March 2, 2023
When the COVID-19 pandemic spread across America, school food service workers brought their mission to the forefront of America’s attention, reminding the nation of the importance of the child nutrition programs. With school buildings closed, before masks or social distancing, months before a vaccine was available, school nutrition professionals came out of their kitchens to serve their community. Baltimore City Public Schools (BCPS), in collaboration with the Baltimore Museum of Industry, has recognized that heroic effort and the work cafeteria professionals do daily in their current exhibition “Food For Thought: Spotlighting Food Service Workers at Baltimore City Public Schools”.
In spring 2020, when BCPS paused in-person instruction, the city sprang into action, consulting with the Maryland State Department of Education, local partners, such as Maryland Hunger Solutions, and other districts to employ innovative techniques that ensured food would be available to the thousands of city students who depended on school meals each day. Within the first month, BCPS served more than 530,000 youth meals, initially enlisting help from the National Guard and eventually moving to a grab-and-go model.
“Everything got turned upside down. The way we used to do things, we could no longer do [that],” said Bruce Martin, a recently retired regional cafeteria worker with 26 years of service. “The kids could no longer come to the cafeteria line, per se, and get their meals. We had to be innovative. We were still able to feed those kids who were not in school by means of serving them from the outside. They would walk up to our entrance at the school, and the cafeteria worker would give them two days’ worth of food. They would get two breakfasts, two lunches, and two suppers.”The pandemic did not initiate the schools’ food service in Baltimore, though, it only altered operations. As the exhibit reveals, by 1970, every city school was serving lunch. Throughout the decades that followed, the district would add school breakfast, the Fresh Fruit and Vegetable Program, afterschool nutrition programs, and summer meals. In 2015, BCPS adopted the Community Eligibility Provision, offering healthy school meals to all students regardless of household income. Lunch participation boomed, reaching an additional 10,000 students each day. 

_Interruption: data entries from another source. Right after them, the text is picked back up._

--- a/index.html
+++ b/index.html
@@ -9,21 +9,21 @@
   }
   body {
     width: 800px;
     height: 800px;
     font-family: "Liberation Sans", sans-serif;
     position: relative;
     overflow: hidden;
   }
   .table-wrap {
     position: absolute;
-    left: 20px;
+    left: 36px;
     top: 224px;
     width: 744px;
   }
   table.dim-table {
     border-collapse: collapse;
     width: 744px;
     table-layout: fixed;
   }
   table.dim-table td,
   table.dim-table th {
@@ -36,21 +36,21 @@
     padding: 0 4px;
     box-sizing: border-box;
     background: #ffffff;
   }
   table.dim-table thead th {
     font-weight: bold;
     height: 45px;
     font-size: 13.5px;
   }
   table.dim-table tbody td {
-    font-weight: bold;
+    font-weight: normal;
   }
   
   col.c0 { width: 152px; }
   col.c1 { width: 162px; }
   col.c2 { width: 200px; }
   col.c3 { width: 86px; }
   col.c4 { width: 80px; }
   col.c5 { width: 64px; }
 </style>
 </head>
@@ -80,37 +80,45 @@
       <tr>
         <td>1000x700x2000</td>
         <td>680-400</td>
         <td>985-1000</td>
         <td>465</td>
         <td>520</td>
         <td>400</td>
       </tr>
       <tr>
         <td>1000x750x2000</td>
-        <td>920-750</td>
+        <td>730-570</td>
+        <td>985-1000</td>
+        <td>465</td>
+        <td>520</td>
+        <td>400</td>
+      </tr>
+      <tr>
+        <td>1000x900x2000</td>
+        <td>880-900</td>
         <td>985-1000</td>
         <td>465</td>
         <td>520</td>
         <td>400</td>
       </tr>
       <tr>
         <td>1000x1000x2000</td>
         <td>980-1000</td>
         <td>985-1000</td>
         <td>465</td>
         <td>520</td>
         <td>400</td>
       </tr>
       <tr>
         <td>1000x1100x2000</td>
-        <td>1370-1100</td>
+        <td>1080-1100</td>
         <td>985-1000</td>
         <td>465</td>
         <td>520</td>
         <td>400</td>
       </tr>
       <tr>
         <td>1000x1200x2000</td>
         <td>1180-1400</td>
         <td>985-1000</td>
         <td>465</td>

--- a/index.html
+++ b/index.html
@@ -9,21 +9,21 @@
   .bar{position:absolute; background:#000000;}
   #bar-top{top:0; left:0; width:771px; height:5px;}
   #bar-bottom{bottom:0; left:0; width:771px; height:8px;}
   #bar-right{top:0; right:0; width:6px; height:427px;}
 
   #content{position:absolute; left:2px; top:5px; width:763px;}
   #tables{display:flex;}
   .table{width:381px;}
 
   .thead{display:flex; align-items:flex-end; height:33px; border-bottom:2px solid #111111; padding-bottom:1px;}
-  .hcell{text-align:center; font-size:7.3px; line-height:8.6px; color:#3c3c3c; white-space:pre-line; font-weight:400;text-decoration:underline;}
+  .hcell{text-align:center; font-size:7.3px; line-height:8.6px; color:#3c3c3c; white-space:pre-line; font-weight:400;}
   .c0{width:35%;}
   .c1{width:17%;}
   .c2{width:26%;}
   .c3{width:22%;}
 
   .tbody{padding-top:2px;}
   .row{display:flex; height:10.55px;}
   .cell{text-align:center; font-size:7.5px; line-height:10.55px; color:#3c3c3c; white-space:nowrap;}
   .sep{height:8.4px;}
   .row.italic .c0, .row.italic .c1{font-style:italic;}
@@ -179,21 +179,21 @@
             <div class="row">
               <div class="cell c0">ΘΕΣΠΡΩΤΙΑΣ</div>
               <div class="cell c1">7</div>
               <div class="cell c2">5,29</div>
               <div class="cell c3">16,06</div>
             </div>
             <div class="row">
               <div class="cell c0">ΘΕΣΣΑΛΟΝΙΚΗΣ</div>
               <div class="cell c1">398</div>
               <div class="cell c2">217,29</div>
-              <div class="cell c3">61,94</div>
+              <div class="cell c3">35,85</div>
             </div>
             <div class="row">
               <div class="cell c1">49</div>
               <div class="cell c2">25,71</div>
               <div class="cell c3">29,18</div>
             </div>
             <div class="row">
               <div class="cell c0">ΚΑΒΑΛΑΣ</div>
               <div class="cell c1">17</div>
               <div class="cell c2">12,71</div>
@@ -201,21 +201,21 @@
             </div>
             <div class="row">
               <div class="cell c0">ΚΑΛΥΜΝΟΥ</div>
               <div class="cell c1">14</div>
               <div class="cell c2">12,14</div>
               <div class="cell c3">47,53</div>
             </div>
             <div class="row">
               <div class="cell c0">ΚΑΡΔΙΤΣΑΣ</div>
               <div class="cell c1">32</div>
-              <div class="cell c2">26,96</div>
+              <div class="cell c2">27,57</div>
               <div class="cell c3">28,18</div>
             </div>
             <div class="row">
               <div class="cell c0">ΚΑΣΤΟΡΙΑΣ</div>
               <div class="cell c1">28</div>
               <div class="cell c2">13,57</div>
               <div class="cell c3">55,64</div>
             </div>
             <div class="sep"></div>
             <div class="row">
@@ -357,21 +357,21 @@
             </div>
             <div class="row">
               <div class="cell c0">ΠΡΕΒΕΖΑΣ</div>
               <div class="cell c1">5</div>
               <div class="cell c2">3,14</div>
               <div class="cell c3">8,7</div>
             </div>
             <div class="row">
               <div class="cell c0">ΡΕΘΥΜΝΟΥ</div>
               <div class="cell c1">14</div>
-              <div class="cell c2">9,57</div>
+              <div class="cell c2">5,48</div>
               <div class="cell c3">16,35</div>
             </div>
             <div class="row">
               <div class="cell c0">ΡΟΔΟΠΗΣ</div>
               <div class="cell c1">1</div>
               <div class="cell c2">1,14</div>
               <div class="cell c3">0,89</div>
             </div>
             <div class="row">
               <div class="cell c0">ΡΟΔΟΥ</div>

The Food and Nutrition Department grew their programs further by expanding farm-to-school efforts and connecting the school cafeteria’s role to academic achievement. As Shelia Alston, retired Food and Nutrition operations manager stated, “We are part of the learning process with the kids, because a child cannot learn if they’re hungry.” Currently, BCPS staff prepare and serve more than 88,000 meals every school day.
“We are excited for this opportunity to highlight the dedication and depth of experience among our food service team, who provide essential services to students year-round,” said Elizabeth Marchetta, executive director of Food and Nutrition Services Department.
The “Food for Thought” exhibit, which integrates the child nutrition programs’ history with staff testimony and student artwork, runs through June 2023. The museum also hosted a virtual discussion, A History of School Meals, available on their YouTube Channel, and is promoting a day of service at Great Kids Farm, BCPS’ own working agricultural center, on April 20.
To learn more about hunger in Baltimore City and across Maryland, visit mdhungersolutions.org.
 Baltimore City’s average daily participation (ADP) for lunch was 49,309 in School Year 2014-2015. The lunch ADP increased to 59,665 in School Year 2015-2016.